Key numbers at a glance
Market impact: exports, services mix, and employment multipliers
The data positions GCCs as an important component of India’s services export engine, with higher-tech services increasingly exported from India. As firms offshore tasks ranging from data analysis to R&D, the services mix is described as moving up the value chain. A report estimate included in the text also quantifies the spillover: every direct job at a GCC is estimated to generate 1x indirect jobs across allied services such as telecommunications and facilities, and 3x induced jobs through spending on housing, retail, and education. Based on that framework, the net employment impact is estimated at around 10.4 million in FY25, with an aspiration of 20-25 million through GCC-led growth by FY30.

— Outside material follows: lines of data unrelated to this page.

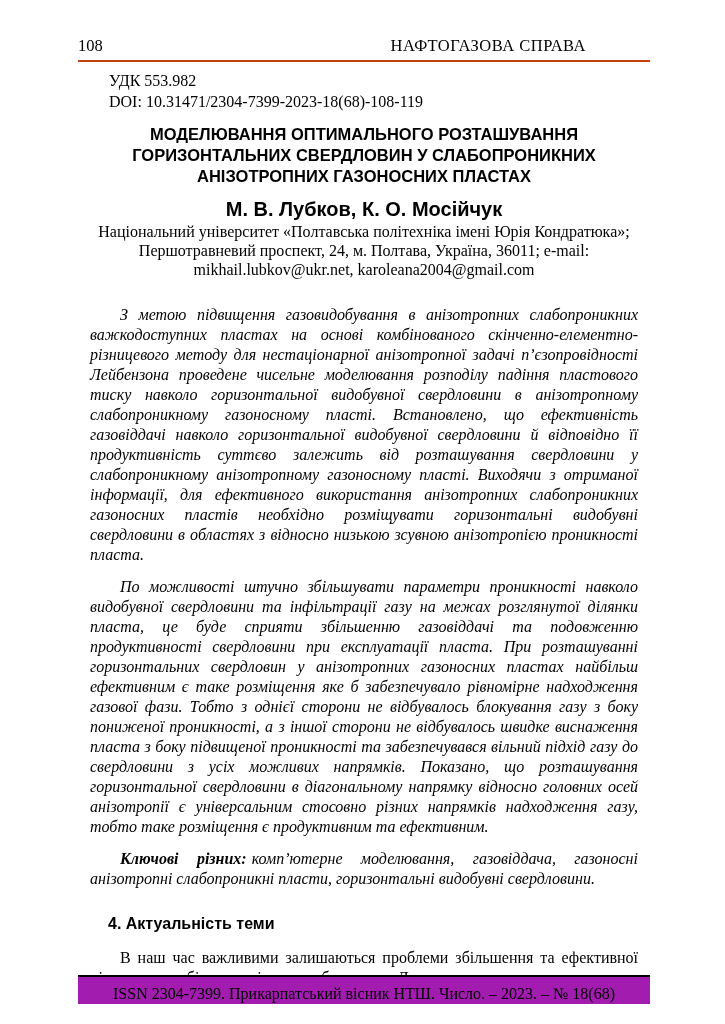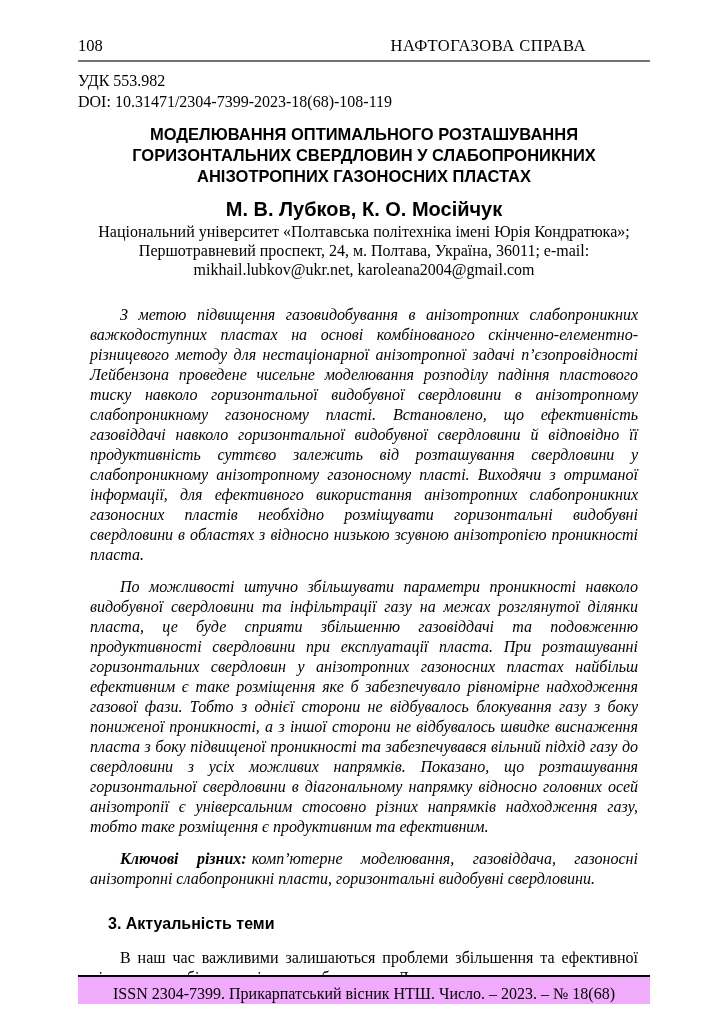"108" .running-head { border-bottom: 2px solid #737373 -> 2px solid #c2410c }
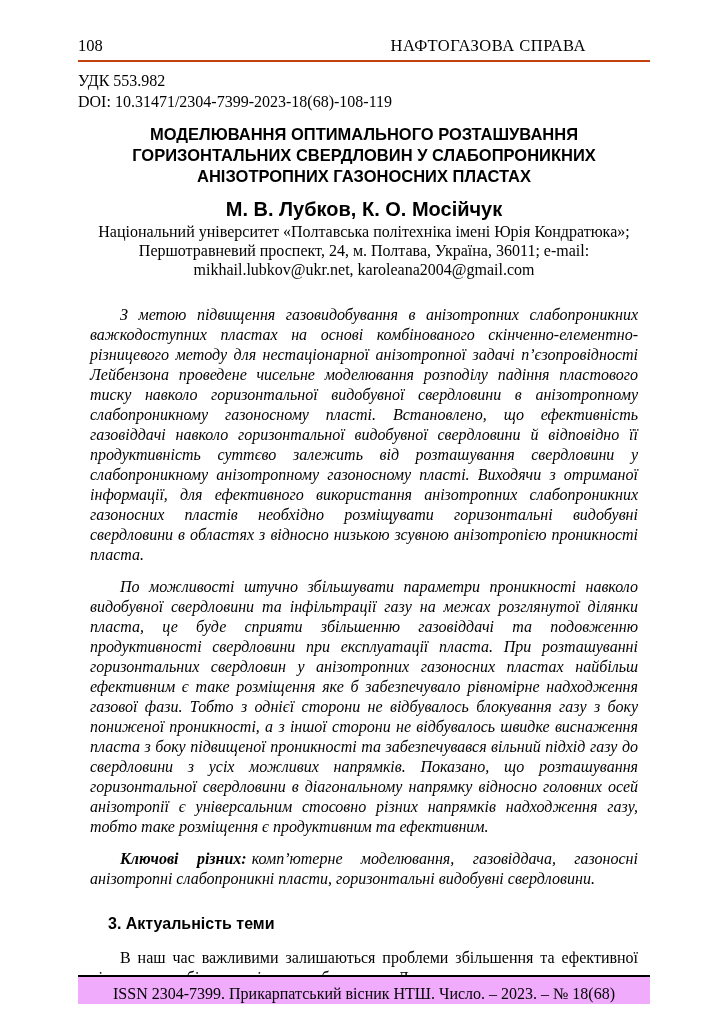"УДК 553.982" .meta { margin-left: none -> 31px }
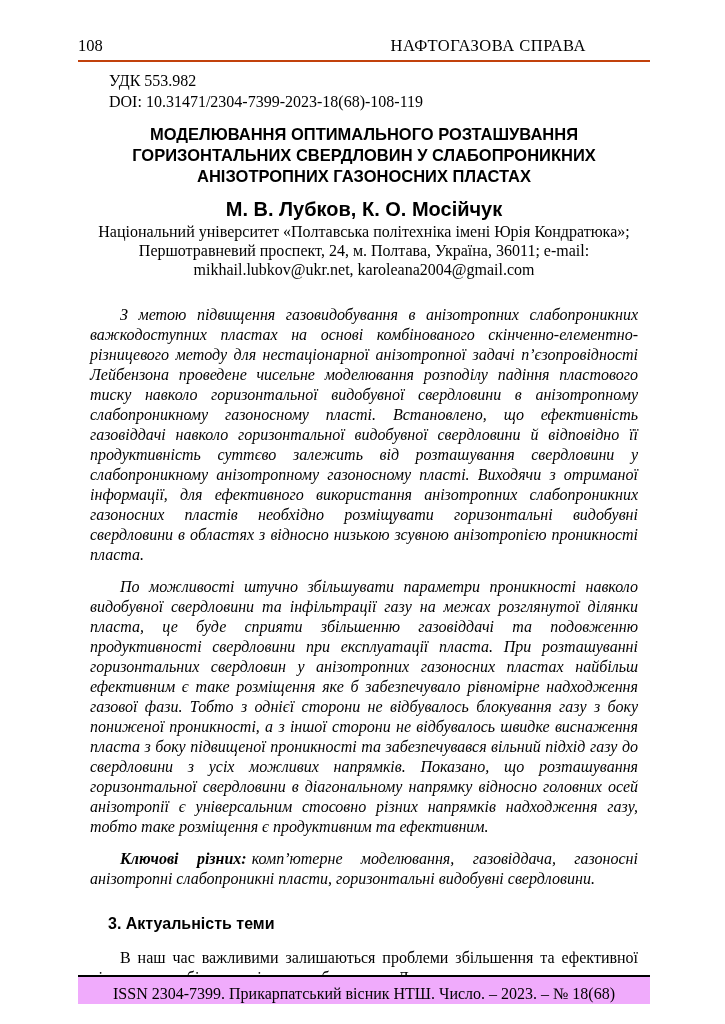"3. Актуальність теми" h2.section-heading { text: 3 -> 4 }
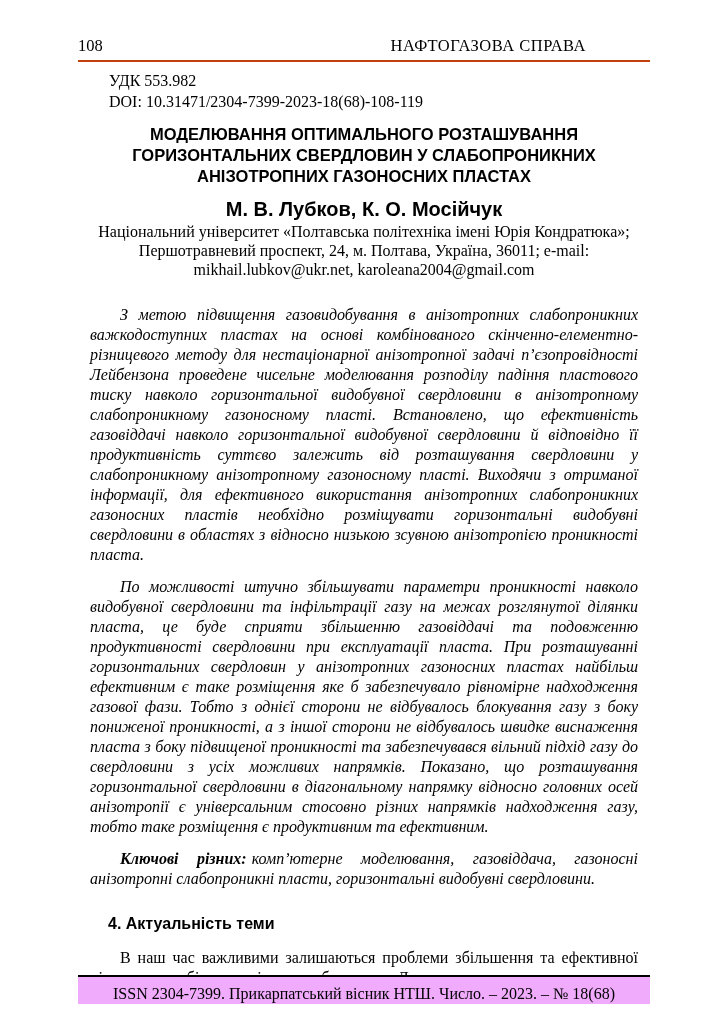"ISSN 2304-7399. Прикарпатський вісник" .footer { background: #f0abfc -> #a21caf }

Why the 2030 projections matter
The 2030 numbers matter because they tie together revenue scale, direct GVA, and employment. Revenue projections in the USD 99-105 billion range indicate continued expansion even without assuming a step-change in global conditions. The direct GVA projection of USD 154-199 billion indicates an ambition for GCCs to deepen their value addition beyond headcount-driven growth. And the broader economic impact estimates of USD 470-600 billion suggest that policy, infrastructure, and talent pipelines could have meaningful second-order effects on the wider economy. The text also cites that India hosts nearly 50% of GCC operations worldwide, reinforcing India’s role as a global concentration point for this operating model.
Conclusion
India’s GCC sector has expanded from USD 40.4 billion in FY19 to USD 64.6 billion in FY24, supported by a 9.8% CAGR over the past four years, and multiple projections now place the market at around USD 100 billion by 2030. GCCs are also described as contributing around USD 68 billion in direct GVA today, with a projected USD 154-199 billion by 2030 and a much larger total economic impact estimate. The next major marker in the policy narrative is Union Budget 2026, which is positioned as a lever for regulatory clarity and infrastructure support as the sector scales towards the end of the decade.